Unfortunately, Ridley Scott states his lack of concern for some particulars of historical truth without shame, but before we hop on the hypocritical talk-radio blabbermouth bandwagon to denounce him, let us recall that Mel Gibson is equally deserving of denunciation on these grounds, having made similar remarks after historians criticized the depiction of British attacks and relations between colonists and black people in "The Patriot" movie. In the wake of which Gibson lamely mouthed the weasel alibi of every Hollywood fraudster, "It's only a movie." Ridley Scott said something similar to the Washington Post: "We cheated a little bit. I don't think anyone historically, really, except historians, cares."
In other words, "Kingdom of Heaven" is, in some of its parts, a product of Scott's convenient imagination, a mere symbol, in which case we could say with Flannery O'Connor, "If it's just a symbol, then to hell with it."
We could dismiss this movie on those grounds, but we shouldn't, for if preliminary reports are true, it has one saving grace.

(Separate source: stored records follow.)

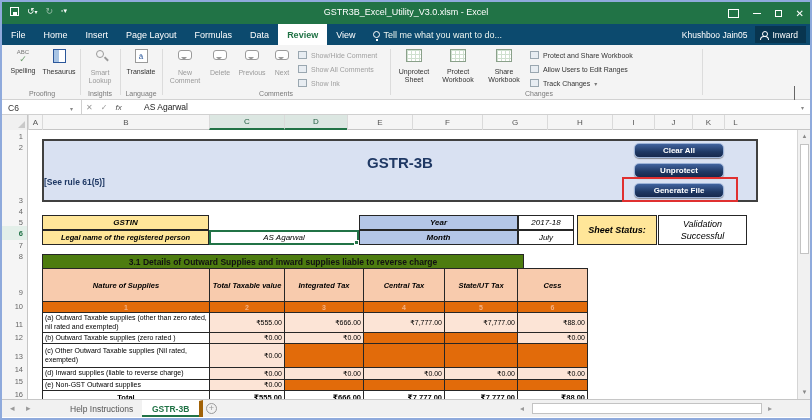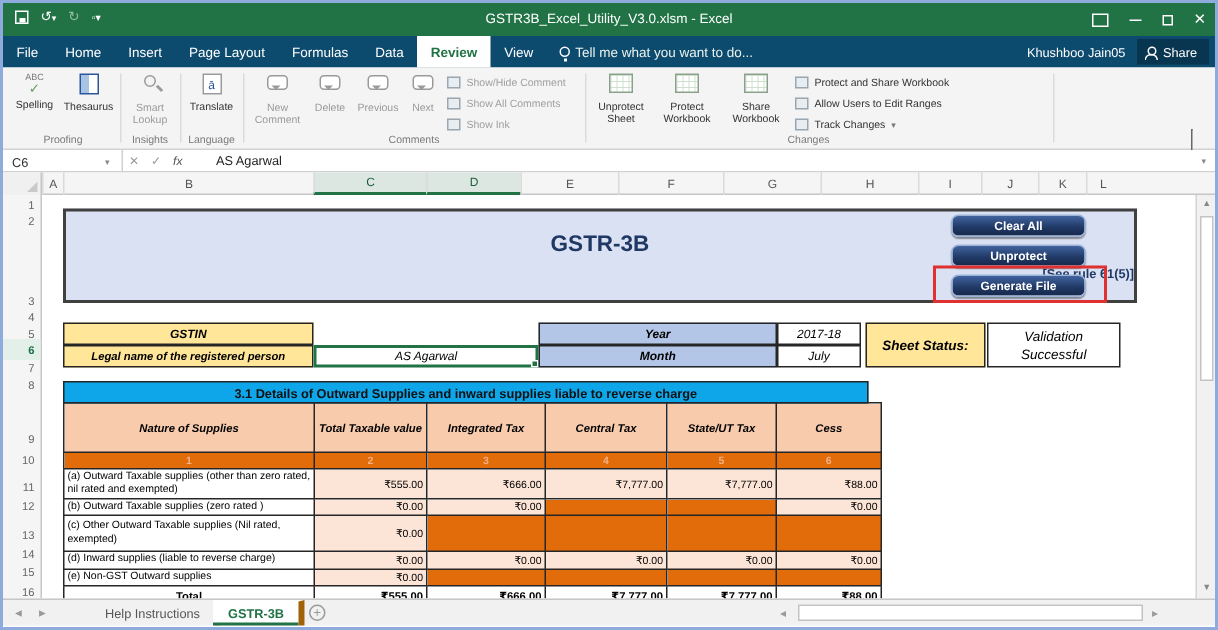"Share" span { text: Share -> Inward }
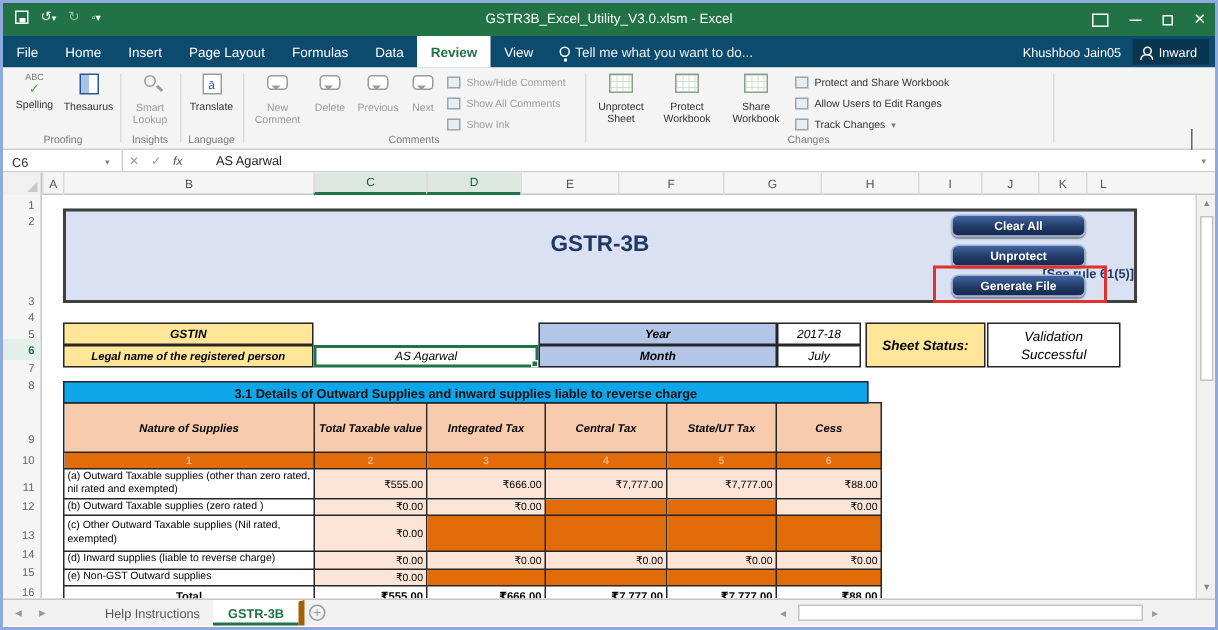"[See rule 61(5)]" .psub { text-align: right -> left }
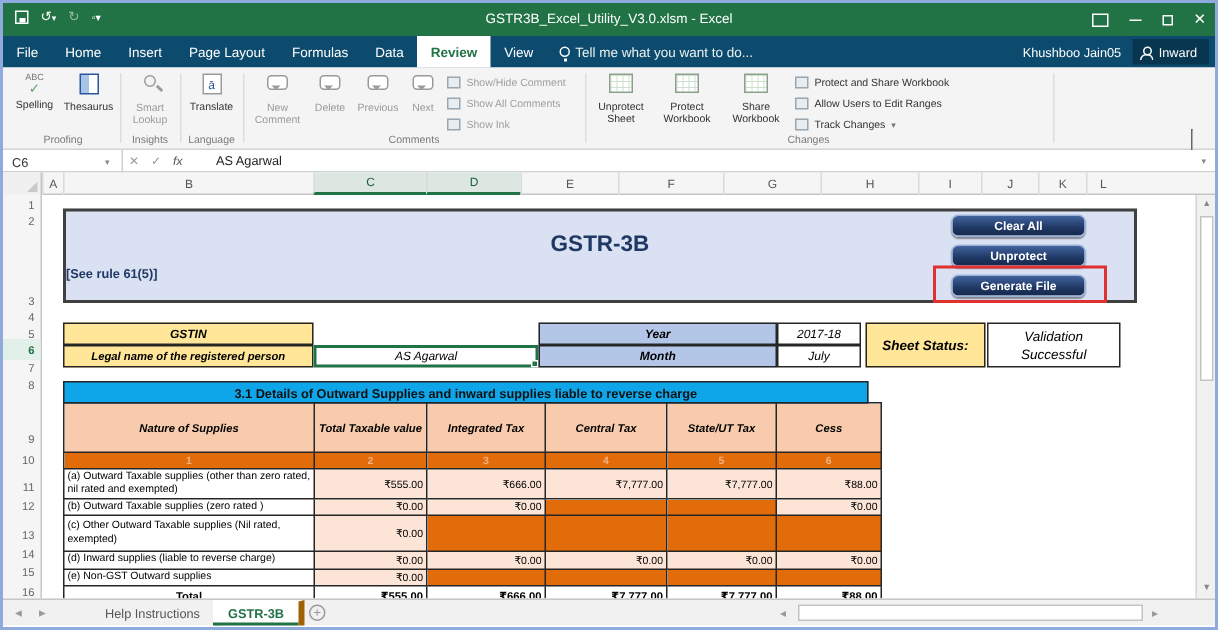"3.1 Details of Outward Supplies" .sectitle { background: #0ea5e9 -> #4d7c0f; width: 537px -> 482px }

Before the capture of the West by Judaism and Zionism in the 20th century, Salah al-Din Abu 'l-Muzafer Yusuf ibn Ayyub ibn Shadi (Saladin), was a revered figure among everyone from Dante to Sir Walter Scott to Kaiser Wilhelm II (also admired was Saladin's noble nephew, the Sultan al-Malik al-Kamil, who was a dear friend of Francis of Assisi). If "Kingdom of Heaven" restores Saladin to his rightful place of honor in Western culture, as a paradigm of Muslim chivalry, the movie will be worth seeing for that act of restoration alone. It may also serve to remind modern Muslims that the made-by-Mossad Osama bin Laden type of "Islamic champion" is aeons away from the real thing.
These days putting a human face on an Islamic general who is neither a sellout like Pervez Musharraf, or a child-killer like bin Laden, subverts the neo-con paradigm and is therefore something to relish, whatever the other failings of this film. In the wake of "Kingdom of Heaven" neo-cons are bound to rattle their sabres with demands for a two-fisted "true account" of the Crusades that doesn't "wimp out." But the truth is, medieval crusading entailed battling Judaics as well, and countering rabbinic influence in every sphere.
Any authentic depiction of Christian-Judeo-Islamic relations in the Middle Ages would show that Judaics, such as the theoretician of the extermination of Christians, Rabbi Moses Maimonides, were allies of certain pseudo-Muslim cryptocrats, and that the Crusades were aimed at Judaics as well as Muslims, facts that "Flush" Limbaugh, Sean "Hateity," and the rest of TV and radio's Zionist zombies can neither account for nor countenance. Their zeal is for a Crusades that never existed.
At least Ridley Scott gets the story half-right. The neo-cons have it all wrong.